» **What you should do**: Find the line that contains "top: 19px ->" in the records below, then repeat exactly that line and each one after it, leaving pictures out.

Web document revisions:

————————

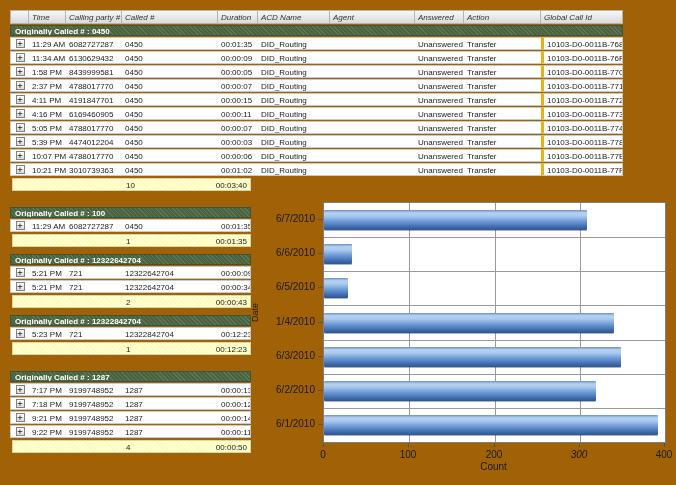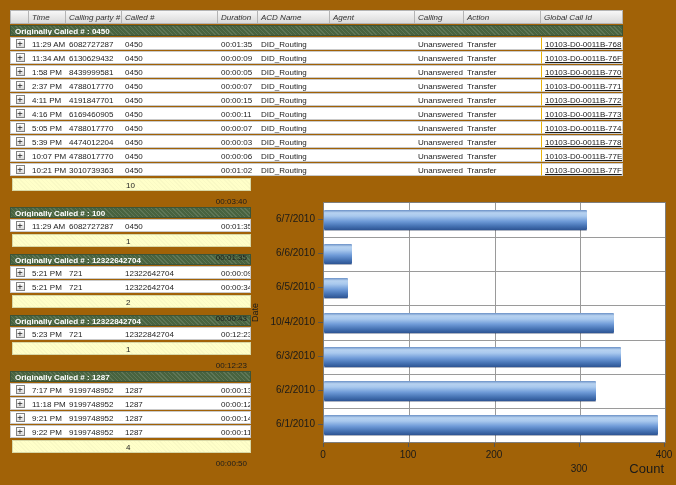"Calling" div.hcell { text: Calling -> Answered }
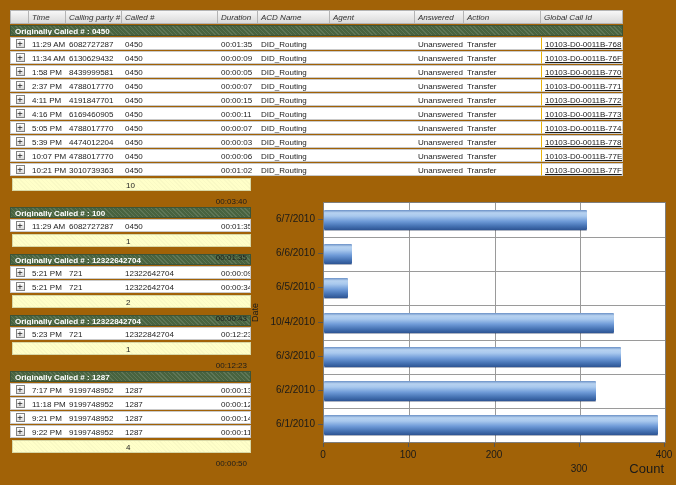"10103-D0-0011B-768" .rcell.sep { border-left: 1px solid #eab308 -> 3px solid #eab308; text-decoration: underline -> none }
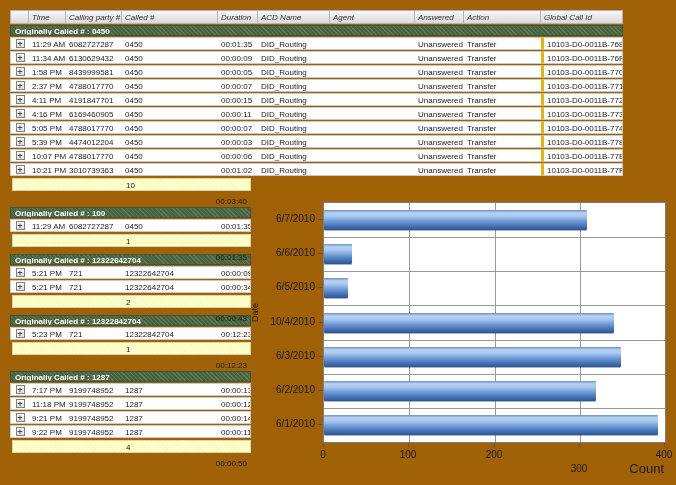"00:03:40" .sumrow .dur { top: 19px -> 3px }
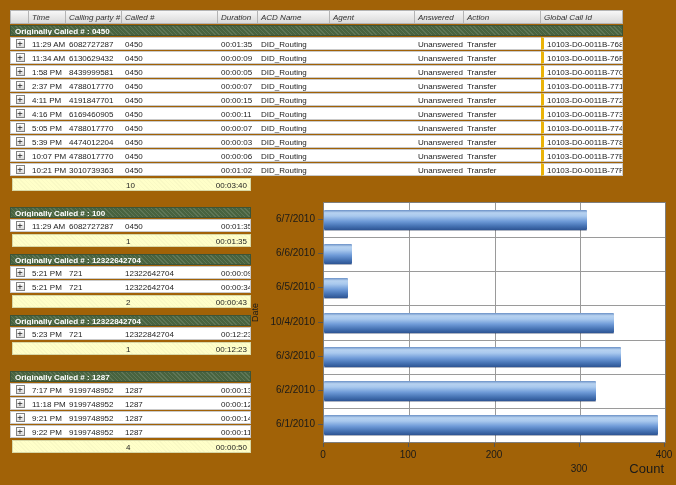"10/4/2010" div.ylab { text: 10/4/2010 -> 1/4/2010 }
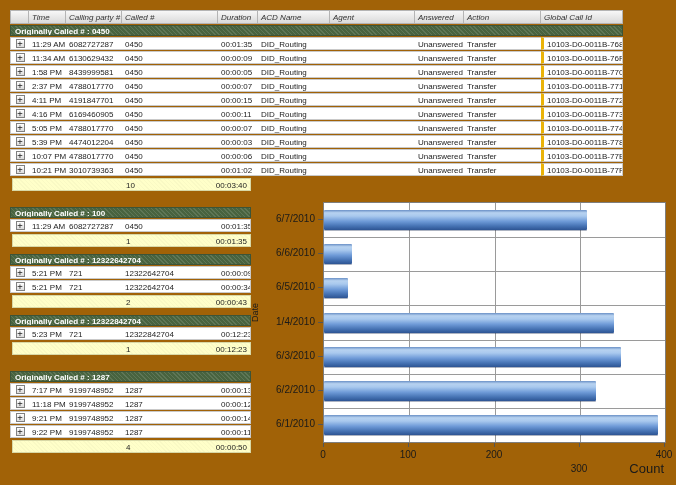"11:18 PM" div.rcell { text: 11:18 -> 7:18 }
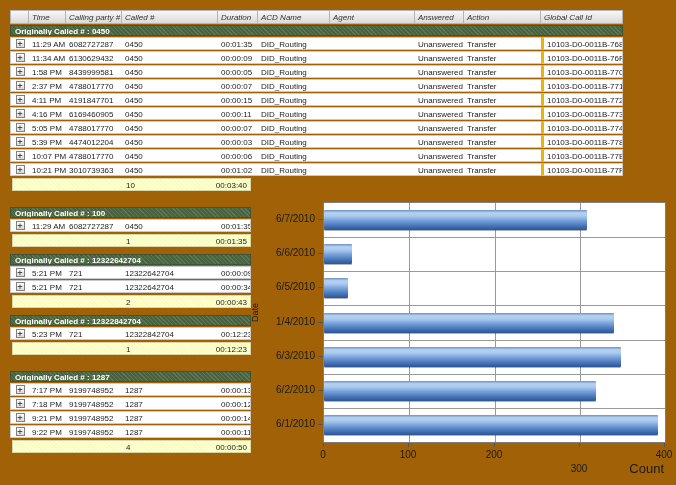"300" div.xlab { font-style: none -> italic; top: 463px -> 449px }
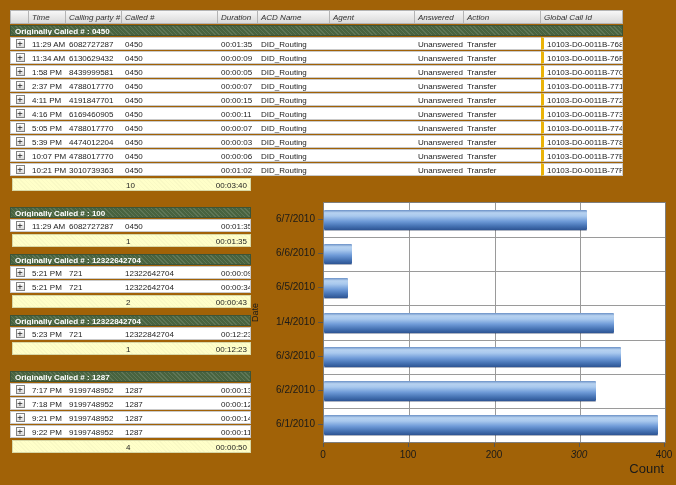"Count" .axis-title-x { font-size: 13px -> 10px; text-align: right -> center }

————————

» **Solved problem**:
"00:03:40" .sumrow .dur { top: 19px -> 3px }
"10/4/2010" div.ylab { text: 10/4/2010 -> 1/4/2010 }
"11:18 PM" div.rcell { text: 11:18 -> 7:18 }
"300" div.xlab { font-style: none -> italic; top: 463px -> 449px }
"Count" .axis-title-x { font-size: 13px -> 10px; text-align: right -> center }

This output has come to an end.